Pruning

We can use pruning to avoid overfitting of data.

Laplace Error

We can use this error as the base error formula for our pruning functions.

When a node becomes a leaf, all items will be assigned to the majority class
at that node. We can estimate the error rate on the (unseen) test items
using the Laplace error:

(1)
\begin{align} E = 1 − \frac{n+1}{N + k} \end{align}

N = total number of (training) items at the node
n = number of (training) items in the majority class
k = number of total classes for that attribute

If the average Laplace error of the children exceeds that of the parent node,
we prune off the children.

Pre-Pruning

Stops growing the tree when there is no statistically significant association between any attribute and the class at a particular node.
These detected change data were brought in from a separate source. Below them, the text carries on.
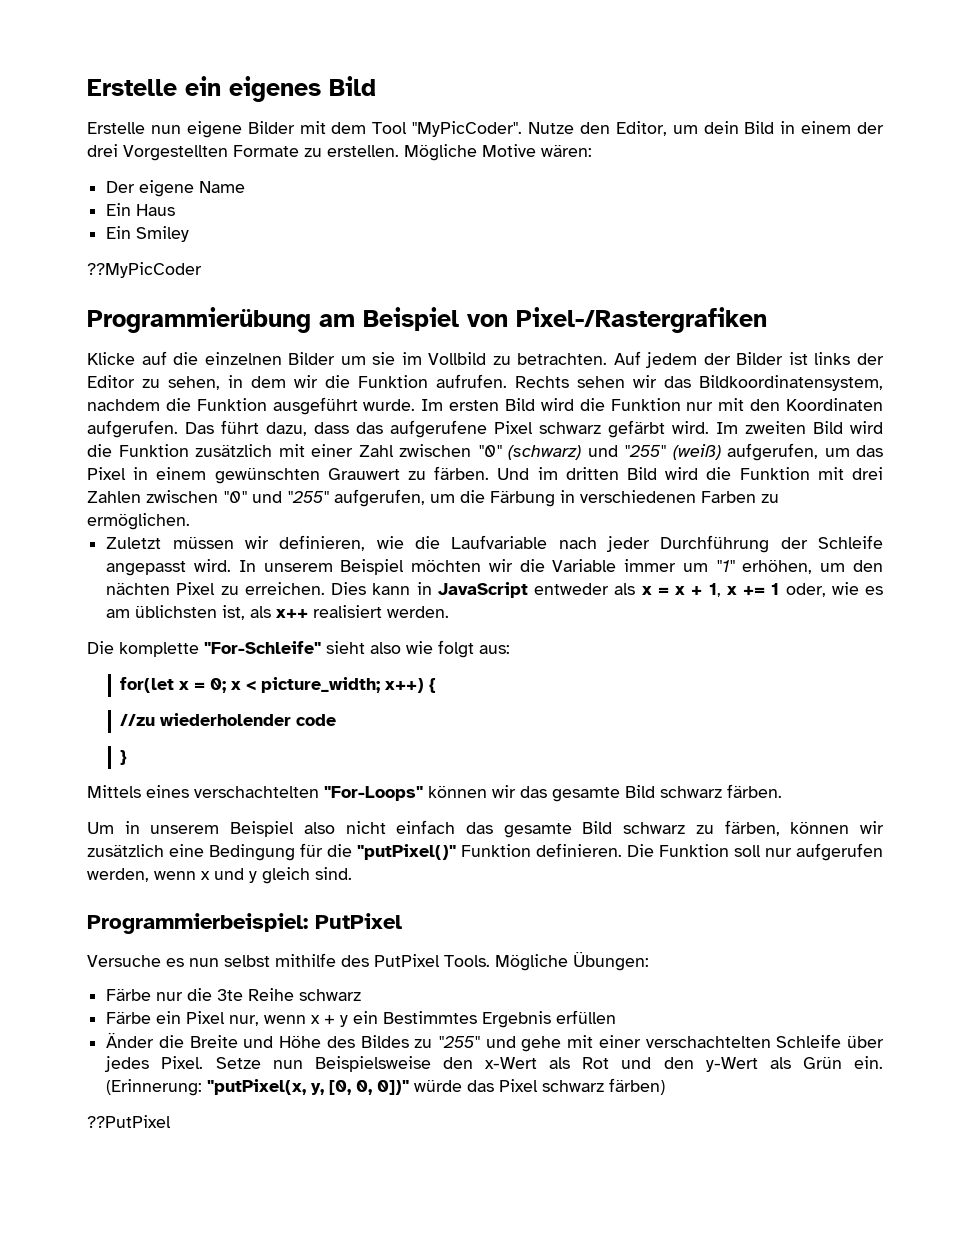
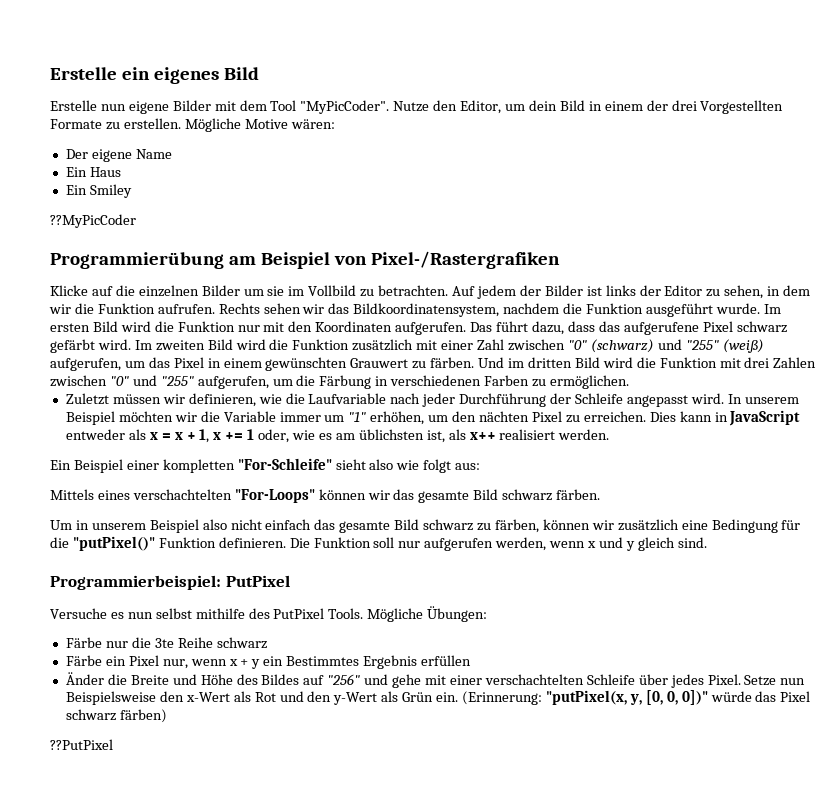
- Die komplette "For-Schleife" sieht also wie folgt aus:
+ Ein Beispiel einer kompletten "For-Schleife" sieht also wie folgt aus:
- for(let x = 0; x < picture_width; x++) {
- //zu wiederholender code
- }
- Änder die Breite und Höhe des Bildes zu "255" und gehe mit einer verschachtelten Schleife über jedes Pixel.
+ Änder die Breite und Höhe des Bildes auf "256" und gehe mit einer verschachtelten Schleife über jedes Pixel.

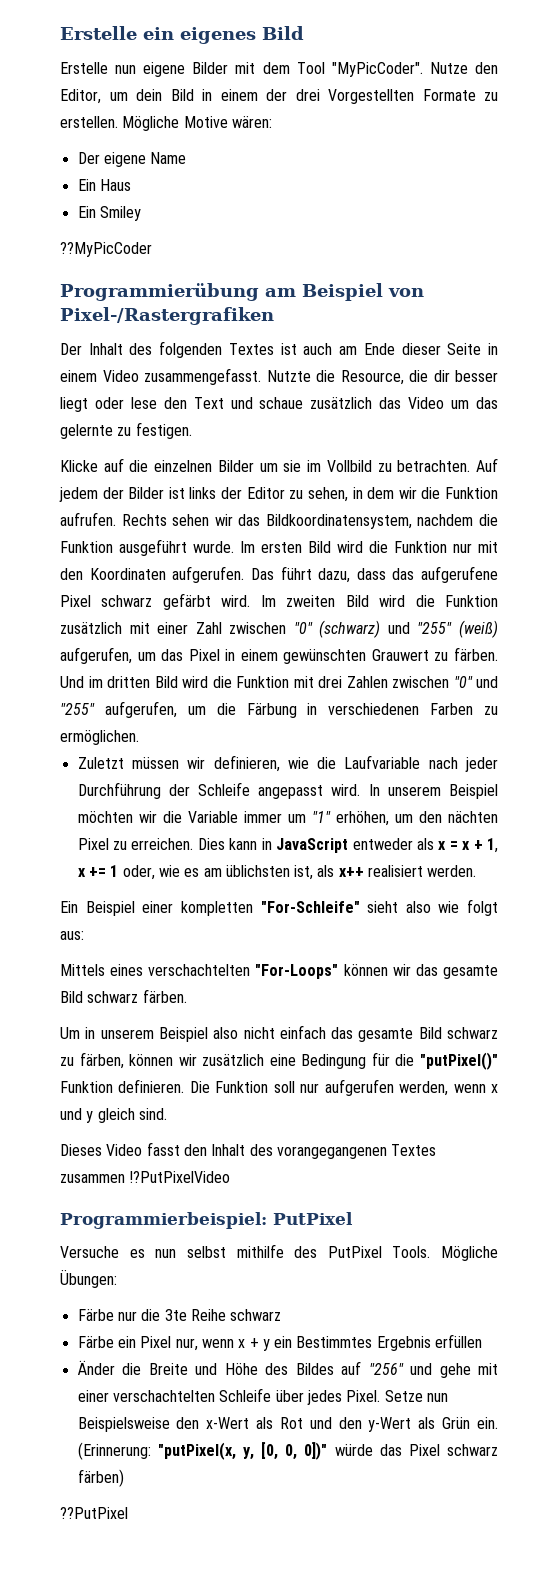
+ Der Inhalt des folgenden Textes ist auch am Ende dieser Seite in einem Video zusammengefasst. Nutzte die Resource, die dir besser liegt oder lese den Text und schaue zusätzlich das Video um das gelernte zu festigen.
+ Dieses Video fasst den Inhalt des vorangegangenen Textes zusammen !?PutPixelVideo

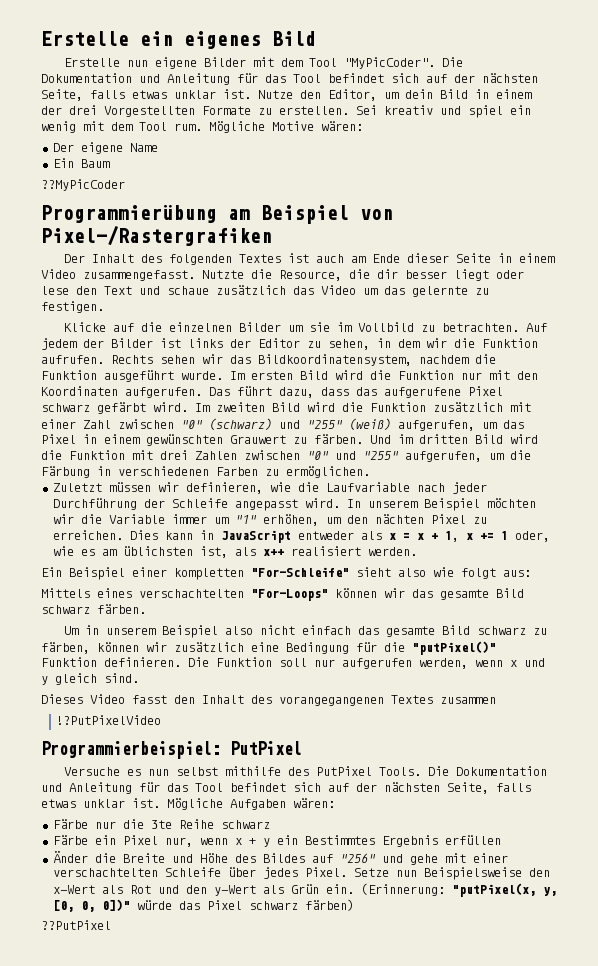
- Erstelle nun eigene Bilder mit dem Tool "MyPicCoder".
+ Erstelle nun eigene Bilder mit dem Tool "MyPicCoder". Die Dokumentation und Anleitung für das Tool befindet sich auf der nächsten Seite, falls etwas unklar ist.
+ Sei kreativ und spiel ein wenig mit dem Tool rum.
- Ein Haus
- Ein Smiley
+ Ein Baum
- Dieses Video fasst den Inhalt des vorangegangenen Textes zusammen !?PutPixelVideo
+ Dieses Video fasst den Inhalt des vorangegangenen Textes zusammen
+ !?PutPixelVideo
- Mögliche Übungen:
+ Die Dokumentation und Anleitung für das Tool befindet sich auf der nächsten Seite, falls etwas unklar ist. Mögliche Aufgaben wären:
We use a chi-squared test followed by an information gain procedure (using only statistically significant attributes)

Early Stopping

Pre-pruning can suffer from early stopping, where the tree growth may be stopped early.

An example is the XOR/Parity problem, where the target structure is only visible in the fully expanded tree. As no individual attribute appears to exhibit a significant association with the outcome class pre-pruning won't expand the root node to get to this fully expanded tree.

However these types of problems are uncommon, and pre-pruning is much faster than post-pruning.

Post-Pruning

Grow the full tree then remove sub-trees which are overfitting. This avoids the problem of 'early stopping'.

Being able to see the fully grown tree and all the attribute interactions within it is good, but can sometimes mean we can't identify which subtrees etc are due to chance.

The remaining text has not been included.